Tuesday, March 17, 2009

Accepting the middle-age mentality

About a year ago, the first sign of middle age gripped me in its semi-bony grasp and slapped me down to Earth, face first I might add. I speak of course of me and my stupid brain, thinking I am still able to run like I did when I was 16 years old, deciding to play a church softball game.

It seemed that no sooner had I got on base, I was put into a double-play situation, which meant I really had to book it in order to reach the next bag. Unfortunately, the way that I “book it” now is quite pitiful really.

Halfway between second and third base I heard a loud SNAP! as a pain shot up my leg like a runaway train, barreling a hot, burning sensation straight into my groin area and into any other body region that it could reach.

So, the lesson I walked away with, or limped away with as the case turned out, was that a 30-year-old hamstring does not respond as well as a 15-year-old hamstring. And of course that everyone watching you hobble to third base like a dying, wounded duck would rather laugh at you hysterically instead of help you to the dugout.

Since that time, I have stayed away from any sporting event that is not safely on television, meaning that there is no way I can possibly participate. In this manner, I felt that I was safe from suffering any further injury to my obviously pathetic frame.

Wrong!

Just the other day, I noticed that my right ankle was throbbing in a way that felt as if my entire foot wanted to just break and fall off of my leg. I started thinking of how I could have hurt my ankle and after racking my brain about it came to a startling conclusion: I hadn’t done anything.

That’s right. Thanks to this wonderful middle-age syndrome, I am now apparently able to hurt myself just by standing up and walking, further proving that my youth is eternally over and that I am basically surviving with one hurting foot in the grave. But I am not alone in this regard.

The other day my wife and I were listening to a comedian while driving in the gas-guzzling SUV and she started laughing extremely hard. You know the type laugh I mean. It was the kind of laugh that if you were drinking milk it would have come flying right out of your nose. Anyway, the next thing I know, we are pulling into a gas station.

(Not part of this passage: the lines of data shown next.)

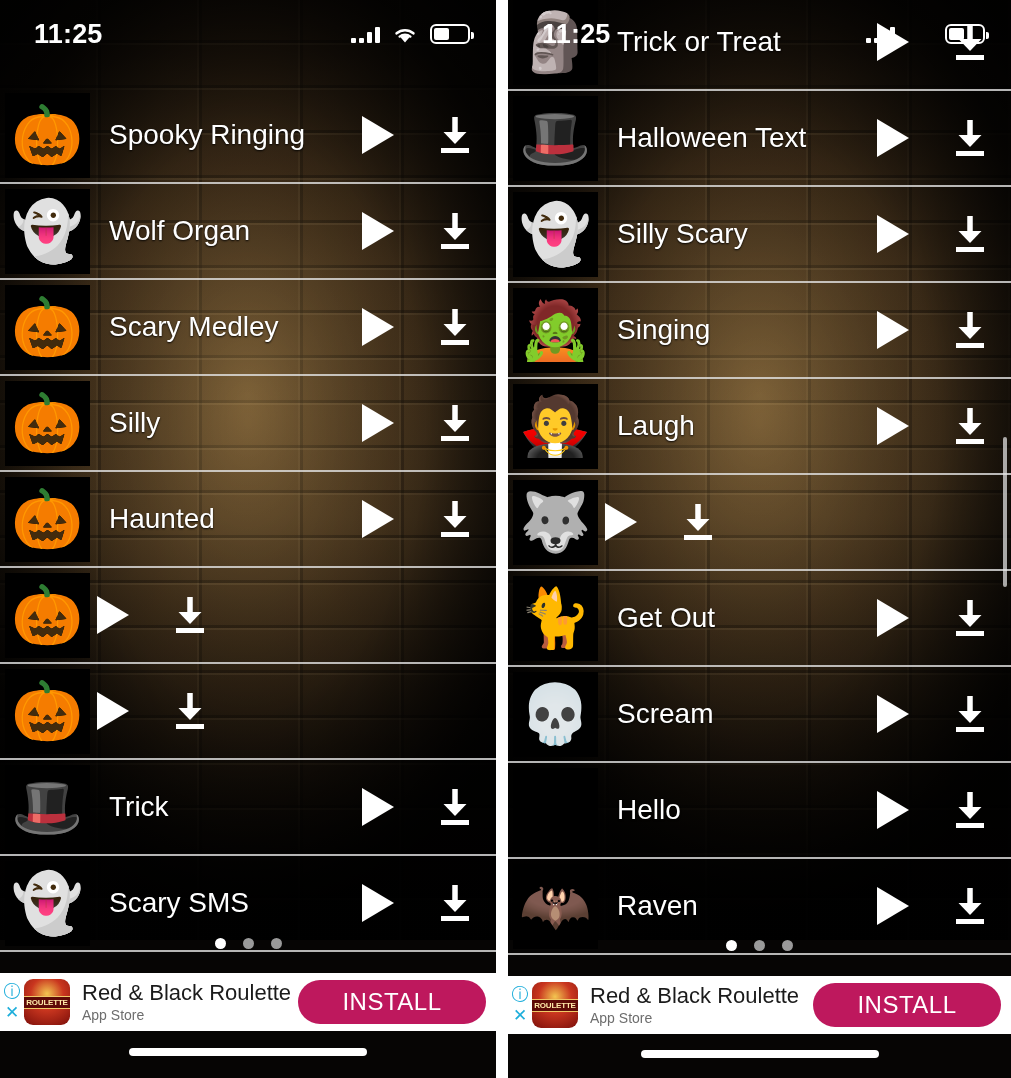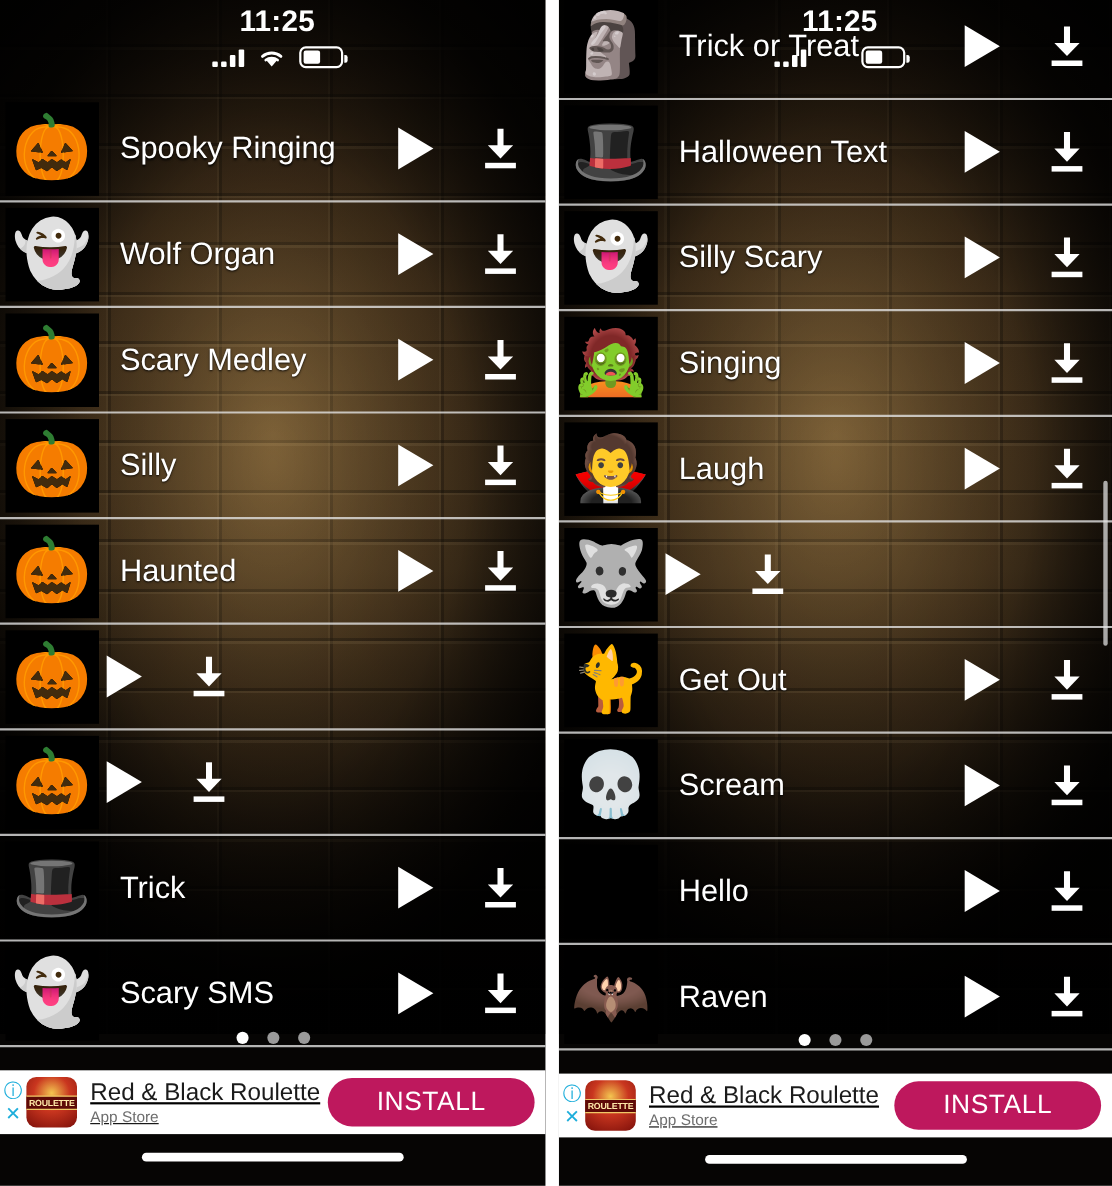--- a/index.html
+++ b/index.html
@@ -58,21 +58,20 @@
   
   .statusbar {
     position: absolute;
     left: 0; right: 0; top: 0;
     height: 62px;
     display: flex; align-items: center;
     justify-content: space-between;
     padding: 0 26px 0 34px;
     z-index: 40;
     pointer-events: none;
-    flex-direction: column;
   }
   .status-time {
     color: #fff; font-size: 27px; font-weight: bold;
     letter-spacing: 0.2px; line-height: 1;
     padding-top: 6px;
   }
   .status-right { display: flex; align-items: center; gap: 12px; padding-top: 6px; }
   .sigdots { display:flex; flex-direction: column; justify-content: flex-end; gap:3px; height:17px;}
   .wifi { width: 26px; height: 19px; position: relative; }
   .batt {
@@ -162,21 +161,21 @@
       radial-gradient(circle at 50% 32%, #f3c550 0%, #c9361f 42%, #7c0f0a 100%);
     position: relative; overflow: hidden;
     display:flex; align-items:center; justify-content:center;
   }
   .ad-icon .rb {
     font-size: 8px; font-weight: bold; color:#ffe9a8;
     background: #5e0a07; padding: 1px 3px; border-radius: 2px;
     letter-spacing: -0.2px; white-space: nowrap;
     border: 1px solid #f0c967;
   }
-  .ad-text { margin-left: 12px; flex: 1 1 auto; min-width: 0; text-decoration: underline; }
+  .ad-text { margin-left: 12px; flex: 1 1 auto; min-width: 0; }
   .ad-title { font-size: 22px; color: #1b1b1b; line-height: 1.08; white-space: nowrap;}
   .ad-sub { font-size: 14px; color: #6d6d6d; margin-top: 2px; }
   .ad-cta {
     flex: 0 0 auto;
     background: #be185d;
     color: #fff;
     border: none;
     height: 44px;
     min-width: 188px;
     border-radius: 24px;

“Why are we stopping here?” I asked.

“I think I just peed on myself,” my wife replied, and then she bolted for the restroom.

And I guess that is why we really get married when we are young. It certainly isn’t for all the hot, horny sex. That pretty much goes into hiding the minute your first child is born. No, the reason we get married is so we can grow old together, laughing at our partner’s expense whenever something new goes wrong due to our bodies breaking down and the cruelty of just life in general. And we learn to laugh it off and accept it.

Because let’s face it. In our current conditions, if we tried to retaliate we’d only end up maiming or killing ourselves to a chorus of hysterical laughter.